Bu kadar vaaz yeter. Rolünüzün hem müşteriler, hem kuruluşunuz hem de ekibiniz için doğru olanı yapmak olduğunu hatırlayarak sorunuza döneyim. Bir yanda ekibinizin motivasyonunu artırırken öte yanda onların uygun şekilde ücretlendirilmelerini güvence altına almak için size bazı ipuçları sunmama izin verin.
- Tüm Bağlılık unsurlarını ön plana çıkarıyor musunuz? Yıllarca süren araştırmalar, en önemli iş motivasyonunun para olmadığını gösteriyor. Beni yanlış anlamayın para önemlidir elbette! Ancak, diğer motive ediciler eksik olduğunda en önemli şey para olur. Motivasyonel ihtiyaçlar kişiden kişiye değişmekle birlikte, araştırmalar gösteriyor ki, işyerinde en derin motive edici unsurlar; anlam, otonomi, gelişim, etki ve aidiyettir. Ekibinizdeki kişilerin kişisel amaçlarını, Anlamlarını yaratıcı bir şekilde işletmenin amacına bağlıyor musunuz? Ekibinizdekilerin Otonomisi var mı, yani işlerini en iyi şekilde yapmaları için işi ve ortamı düzenlemekte onlara bir alan tanıyor musunuz? Tekil olarak ekip üyelerinin, ustalık kazanma, Gelişim hissi veren, motive edici gelişimsel deneyimler yaşamalarına destek veriyor musunuz? Çalışanlarınızın yaptıkları işin şirketin geneline olan Etkisini fark etmelerini sağlıyor musunuz? Ekip üyeleri arasında tatmin edici güven ve samimiyeti, aidiyeti geliştirmek için yatırım yapıyor musunuz? Bunlar motivasyonun temelleridir.
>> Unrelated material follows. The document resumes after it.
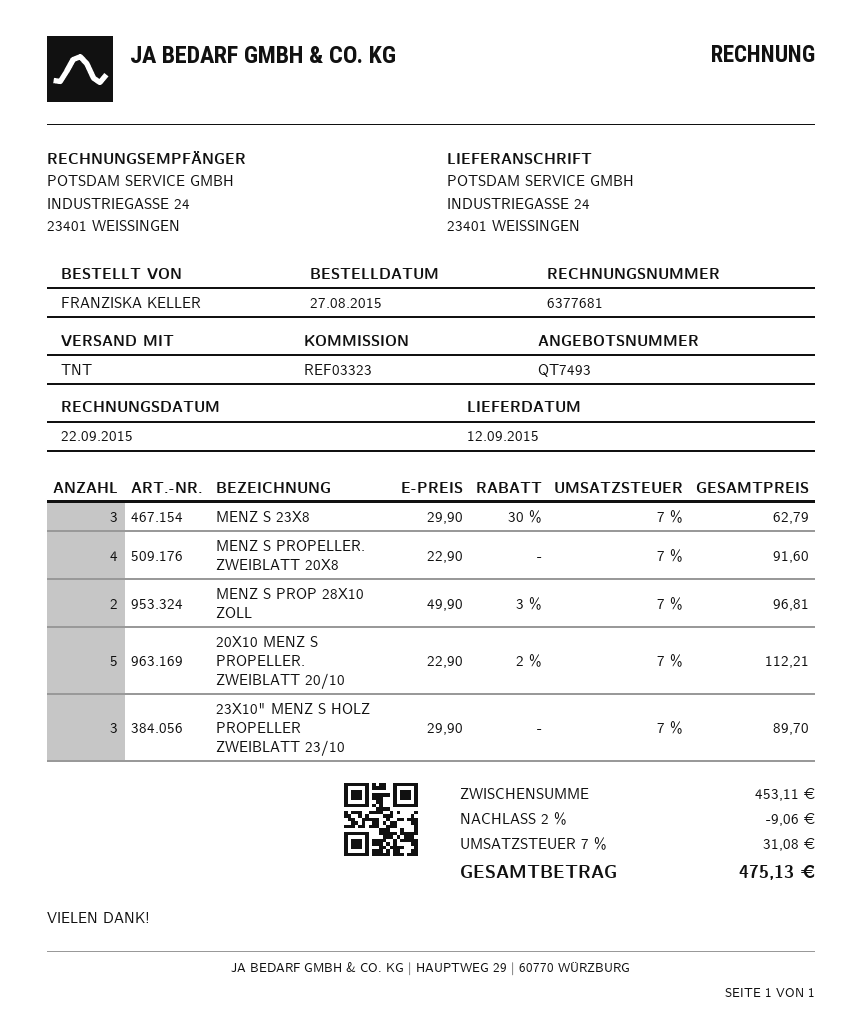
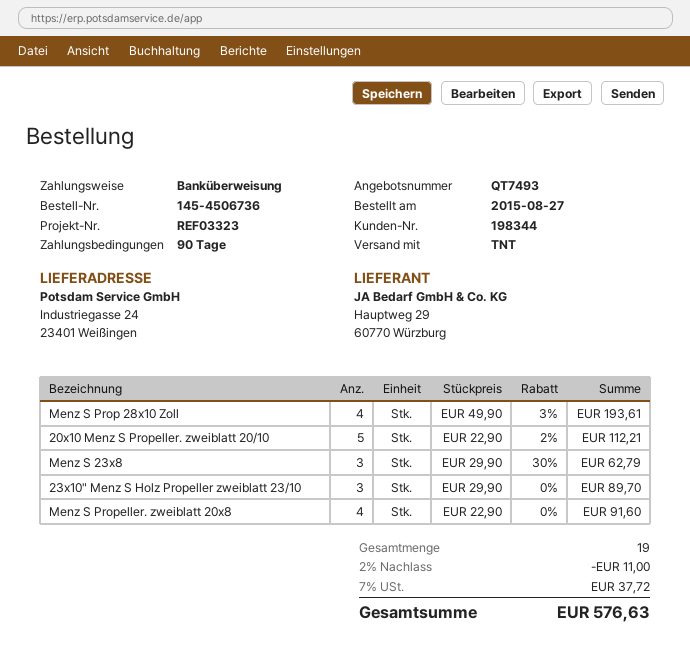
MENZ S PROP 28X10 ZOLL: 2 x 49.90 - 3% = 96.81 -> 4 x 49.90 - 3% = 193.61
discount: 2% = 9.06 -> 2% = 11.00
tax: 7% = 31.08 -> 7% = 37.72
total: 475.13 -> 576.63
- İşi anlıyor musunuz? Ekibinizin ücretini veya terfilerini savunmadan önce, ekibinizin kuruluşa kattığı değeri geniş bir açıdan gördüğünüzden ve çalışanlarınızın göreceli katkısını anladığınızdan emin olun. Ayrıca, üst seviye liderlerin takip ettiği ekonomik gerçekleri anlıyor ve bu görüşleri destekliyor musunuz? Örneğin: Büyüyen bir pazarda mısınız? Yoksa küçülen bir pazarda mı? Bütçeleriniz artıyor mu, azalıyor mu? Kuruluşunuzun büyüyen bir alanında mı yoksa düşüşteki/eskiden kalma bir alanında mı çalışıyorsunuz? Motivasyonunuz daraldıkça üst yönetime olan etkiniz azalır. Yaptığınız her şey sadece “sizin” insanlarınızla ilgiliyse, yönetimin direnciyle karşılaşmaya hazır olun. Üst düzey yöneticiler daha geniş bir kurumsal görüşünüz olduğuna inanıyorlarsa, görüşlerinize çok daha açık olacaklardır.
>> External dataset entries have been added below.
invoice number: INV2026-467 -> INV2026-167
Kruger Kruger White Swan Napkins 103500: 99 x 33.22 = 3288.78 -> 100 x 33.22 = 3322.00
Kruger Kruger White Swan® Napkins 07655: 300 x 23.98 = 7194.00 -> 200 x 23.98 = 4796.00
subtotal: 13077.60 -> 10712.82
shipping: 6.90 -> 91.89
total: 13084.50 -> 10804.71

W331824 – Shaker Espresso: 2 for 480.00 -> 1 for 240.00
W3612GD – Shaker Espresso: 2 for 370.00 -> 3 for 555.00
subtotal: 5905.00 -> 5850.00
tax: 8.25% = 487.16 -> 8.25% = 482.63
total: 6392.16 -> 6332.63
- Maaşlar kuruluş içinde adil mi? Kuruluş dışında rekabetçi mi? Görüşleriniz daha fazla bilgi içerdikçe daha etkili olacaktır. Maaş artışı için en güçlü iki argüman, içerideki adaletle (benzer katkılarda bulunanlar benzer gelirler elde ediyorlar mı?) ve dışarıda rekabetçilikle (ekibinizin maaşı, piyasadan daha düşük mü?) ilgilidir. Benzer işlerde bulunan herkese benzer şekilde ödeme yapılması gerektiğini önermediğime dikkat edin. Bu konu iş tanımıyla ilgili değildir, ortaya çıkan katkıyla alakalıdır. Değerlendirme yaparken bir kişinin sadece kullandığı becerileri değil, aynı zamanda bu kişinin işletmenin karşı karşıya olduğu en önemli zorluklara ne kadar anlamlı bir katkı sağladığını da hesaba katmanız gerekir.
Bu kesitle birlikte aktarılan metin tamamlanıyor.